Um novo olhar para o Lago dos Cisnes

“Lago dos Cisnes” é um balé dramático composto por Tchaikovsky, sendo dividido em quatro atos. A primeira apresentação ocorreu na Rússia em 1877 e desde então a peça já foi apresentada em diversos teatros de todo o mundo, sendo uma das peças de balé mais reproduzidas até hoje.

Na peça, temos as imagens bastante tradicionais, primeiro o cisne branco, representado por uma bailarina vestida toda de branco, geralmente com detalhes de penas no cabelo e no vestido. A imagem tende a ser bastante delicada, com arranjos de penas ou flores sempre brancas e sutis. O cisne negro, por sua vez, possui uma maquiagem expressiva, com a pele muito clara que contrasta com o escuro dos olhos e dos lábios. A maquiagem é bastante marcante, sendo uma sombra escura sobre os olhos que se prolonga até os lados da face, junto de uma coloração também escura nos lábios. O vestido é negro, sempre com detalhes de penas distribuídas de forma não necessariamente uniforme. No cabelo, uma coroa ou tiara com pontas.
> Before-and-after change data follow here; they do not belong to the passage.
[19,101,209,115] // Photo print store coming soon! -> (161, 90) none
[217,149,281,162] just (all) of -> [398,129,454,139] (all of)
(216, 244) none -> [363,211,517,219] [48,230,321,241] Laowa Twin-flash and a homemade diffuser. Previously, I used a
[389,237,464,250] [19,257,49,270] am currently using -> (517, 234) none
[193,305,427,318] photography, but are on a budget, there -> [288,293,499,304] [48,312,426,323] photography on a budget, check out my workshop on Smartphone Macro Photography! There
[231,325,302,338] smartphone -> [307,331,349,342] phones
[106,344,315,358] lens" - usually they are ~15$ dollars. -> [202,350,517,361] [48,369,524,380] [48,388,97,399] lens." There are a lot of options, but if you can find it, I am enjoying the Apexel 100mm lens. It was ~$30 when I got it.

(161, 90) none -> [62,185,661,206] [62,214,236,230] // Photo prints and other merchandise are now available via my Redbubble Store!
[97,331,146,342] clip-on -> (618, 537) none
Para analisar o conteúdo que envolve a imagem dos cisnes é necessário levar em consideração o enredo da peça. O cisne branco representa a princesa Odette que apaixona-se por um príncipe, ela é transformada em cisne por uma maldição. A roupa vestida pela bailarina atribui à sua imagem uma ideia de pureza e bondade. O branco é tradicionalmente atribuído à pureza, assim como, por exemplo, no caso de um vestido de noiva, que deve ser branco para representar a virgindade da mulher que se casa. Esse cuidado faz com que ela tenha uma imagem de delicadeza e inocência. É importante também levar em consideração que, durante a representação, os movimentos do cisne branco são sempre delicados e guiados por outros bailarinos. Isso transmite a imagem de delicadeza como se ela precisasse de cuidados a todo momento, sendo delicada como um copo de cristal, que quebra com facilidade.
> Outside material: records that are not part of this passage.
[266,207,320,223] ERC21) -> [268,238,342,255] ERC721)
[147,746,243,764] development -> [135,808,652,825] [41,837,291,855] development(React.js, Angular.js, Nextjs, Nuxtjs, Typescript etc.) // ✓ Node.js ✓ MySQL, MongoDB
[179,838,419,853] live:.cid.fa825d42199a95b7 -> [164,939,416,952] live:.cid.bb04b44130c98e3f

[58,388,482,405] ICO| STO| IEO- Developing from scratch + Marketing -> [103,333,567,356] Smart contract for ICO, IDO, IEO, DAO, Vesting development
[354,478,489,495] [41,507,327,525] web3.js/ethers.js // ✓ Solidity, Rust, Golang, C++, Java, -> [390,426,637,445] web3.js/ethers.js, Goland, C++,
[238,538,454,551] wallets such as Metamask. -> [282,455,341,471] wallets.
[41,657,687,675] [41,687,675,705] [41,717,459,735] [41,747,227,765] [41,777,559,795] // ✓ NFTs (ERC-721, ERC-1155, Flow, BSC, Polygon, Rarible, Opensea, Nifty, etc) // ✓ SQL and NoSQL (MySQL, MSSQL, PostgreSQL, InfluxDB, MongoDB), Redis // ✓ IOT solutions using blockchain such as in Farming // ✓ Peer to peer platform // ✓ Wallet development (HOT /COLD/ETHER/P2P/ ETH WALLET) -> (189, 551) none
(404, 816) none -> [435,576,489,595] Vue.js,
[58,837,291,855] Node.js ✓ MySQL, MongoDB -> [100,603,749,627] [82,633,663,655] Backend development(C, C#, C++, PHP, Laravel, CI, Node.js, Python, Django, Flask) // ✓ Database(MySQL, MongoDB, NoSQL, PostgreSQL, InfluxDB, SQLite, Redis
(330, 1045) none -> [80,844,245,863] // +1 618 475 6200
O cisne negro é uma impostora que, com ajuda de um mago, assume a forma de Odette, porém, mantendo algumas características próprias. Ela é representada sempre vestida toda de negro, com detalhes que podem ser relacionados à rebeldia, por não serem tão pontuais (por exemplo: as penas do vestido). Os detalhes do cabelo também passam essa imagem, sendo uma coroa ou tiara com pontas. Todos esses fatores criam uma imagem de rebeldia e talvez até maldade. A atuação do cisne negro deve ser sempre rebelde, com movimentos bastante irregulares e expressivos. Além disso, a presença de palco do cisne negro é um fator importante, ela deve ser sensual e expressiva, sempre dominando o palco e chamando as atenções. A cor preta também ajuda a criar uma imagem de rebeldia ou maldade, sendo associada à morte e ao luto. Esses detalhes do figurino somados à atitude da personagem atribuem-lhe uma imagem negativa.

É indispensável relacionar ambas as personagens, que são um contraste completo, uma representando a pureza e inocência e a outra a sensualidade e a rebeldia. Considerando o contexto da época, é possível dizer que essas personagens representam o ideal e o não ideal no padrão feminino, o que na literatura é tradicionalmente colocado como mulher-anjo e mulher-demônio. Essa é uma mulher sensual, rebelde e independente , enquanto aquela é um ser delicado, inocente e dependente. Uma é o perfeito contraste da outra. Pensando nos moldes da época, é possível perceber uma manipulação de sentido no fato de que a mulher virgem, inocente e dependente é atribuída à virtude, por isso é representada em branco, que é associado ao bom, ao puro. Enquanto isso, a mulher sensual e independente é atribuída ao pecado.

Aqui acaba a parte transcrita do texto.